I took a look at TestSearcherManager_Mem(), and the problem is not related to any one codec or any one directory. My previous theory that it was an issue with Dispose() not being called in the correct order was also incorrect. The files are being created, but not being deleted (confirmed on disk). They are randomly getting an "in use by another process" error, which makes me suspect this is concurrency related (although we really can't rule out the test framework itself). You want to have another look?

I am also starting to see a recurrence of a very old random problem - very rarely, the Lucene.Net.Tests.Search.TestDocTermOrdsRewriteMethod.TestRegexps() test will go into a state where it doesn't finish. I have it capped at 1 minute, but since under normal conditions it only takes a couple of seconds to finish, I suspect it is still misbehaving when it times out (and what do you know, it is also based on Automaton).

Yet another dinosaur that is coming back is Lucene.Net.Analysis.CharFilters.HTMLStripCharFilterTest.TestCData() - fails very rarely, but if you put the Repeat(100) attribute on the test, it will fail constantly. There were quite a few bugs in there because of the difference between Java and .NET on the .Read() method. In Java, all overloads consistently return -1 to show nothing was read. In .NET, the overload with no parameters returns -1 and the one with parameters returns 0 if no characters are read. Might not be the problem, but it is definitely a suspect.


Thanks,
Shad Storhaug (NightOwl888)

-----Original Message-----
From: Van Den Berghe, Vincent [mailto:Vincent.VanDenBerghe@bvdinfo.com]
Sent: Saturday, March 25, 2017 2:34 AM
To: Shad Storhaug
Cc: dev@lucenenet.apache.org
Subject: RE: TestSearcherManager_Mem

Hello Shad,

I'll have to think about what you write more, but I'm a big fan of consolidation.
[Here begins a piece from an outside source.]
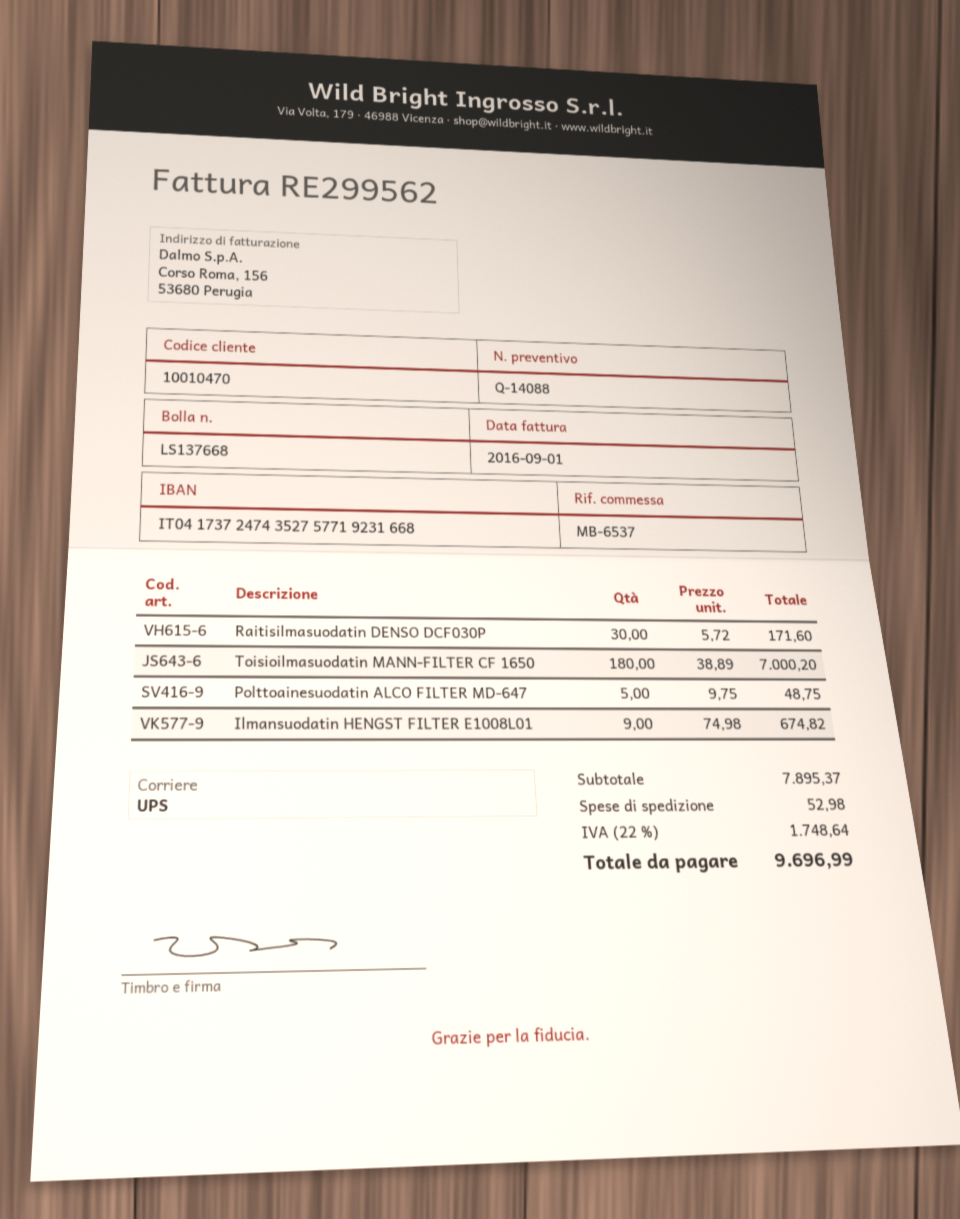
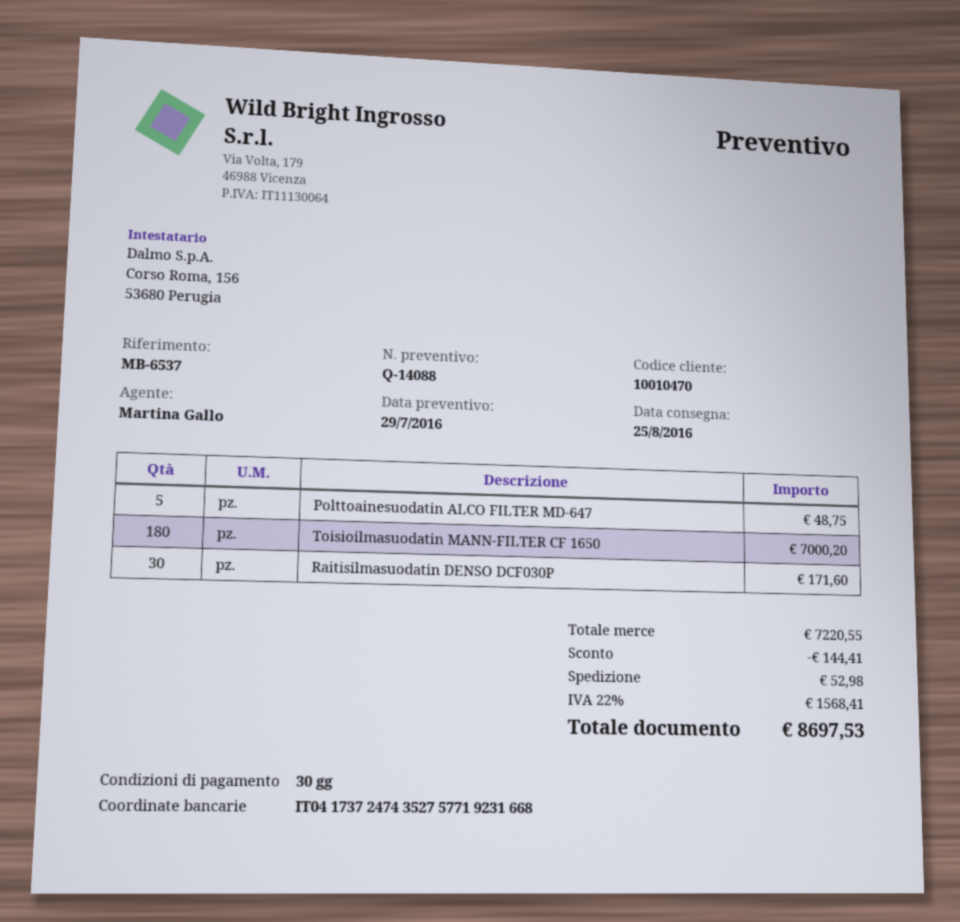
Ilmansuodatin HENGST FILTER E1008L01: 9 for 674.82 -> none
subtotal: 7895.37 -> 7220.55
discount: none -> 144.41
tax: 22% = 1748.64 -> 22% = 1568.41
total: 9696.99 -> 8697.53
I'll have to familiarize myself with all the code you're mentioning before making a more coherent statement, so let me give you my uninformed ".NET view" on the matter for now.

First, too much consolidation is not always good.  For example, in ObjectExtensions I see this:

        public static bool ValueEquals<T>(this T a, T b)
        {
            if (a is IEnumerable && b is IEnumerable)
            {
                var iter = (b as IEnumerable).GetEnumerator();
                foreach (object value in a as IEnumerable)
                {
                    iter.MoveNext();
                    if (!object.Equals(value, iter.Current))
                    {
                        return false;
                    }
                }
                return true;
            }

            return a.Equals(b);
        }

This makes red flashing lights and claxons go off in my head: no, you cannot enumerate collections for equality testing. And it's not because the enumerator isn't properly disposed of (another pet peeve of mine). You can't just compare two enumerable collections, since the first one may care about the order (e.g. lists), but the other may not (e.g. sets). What exactly constitutes equality is really whatever makes the code correct.  Remember the curse of Brzozowski!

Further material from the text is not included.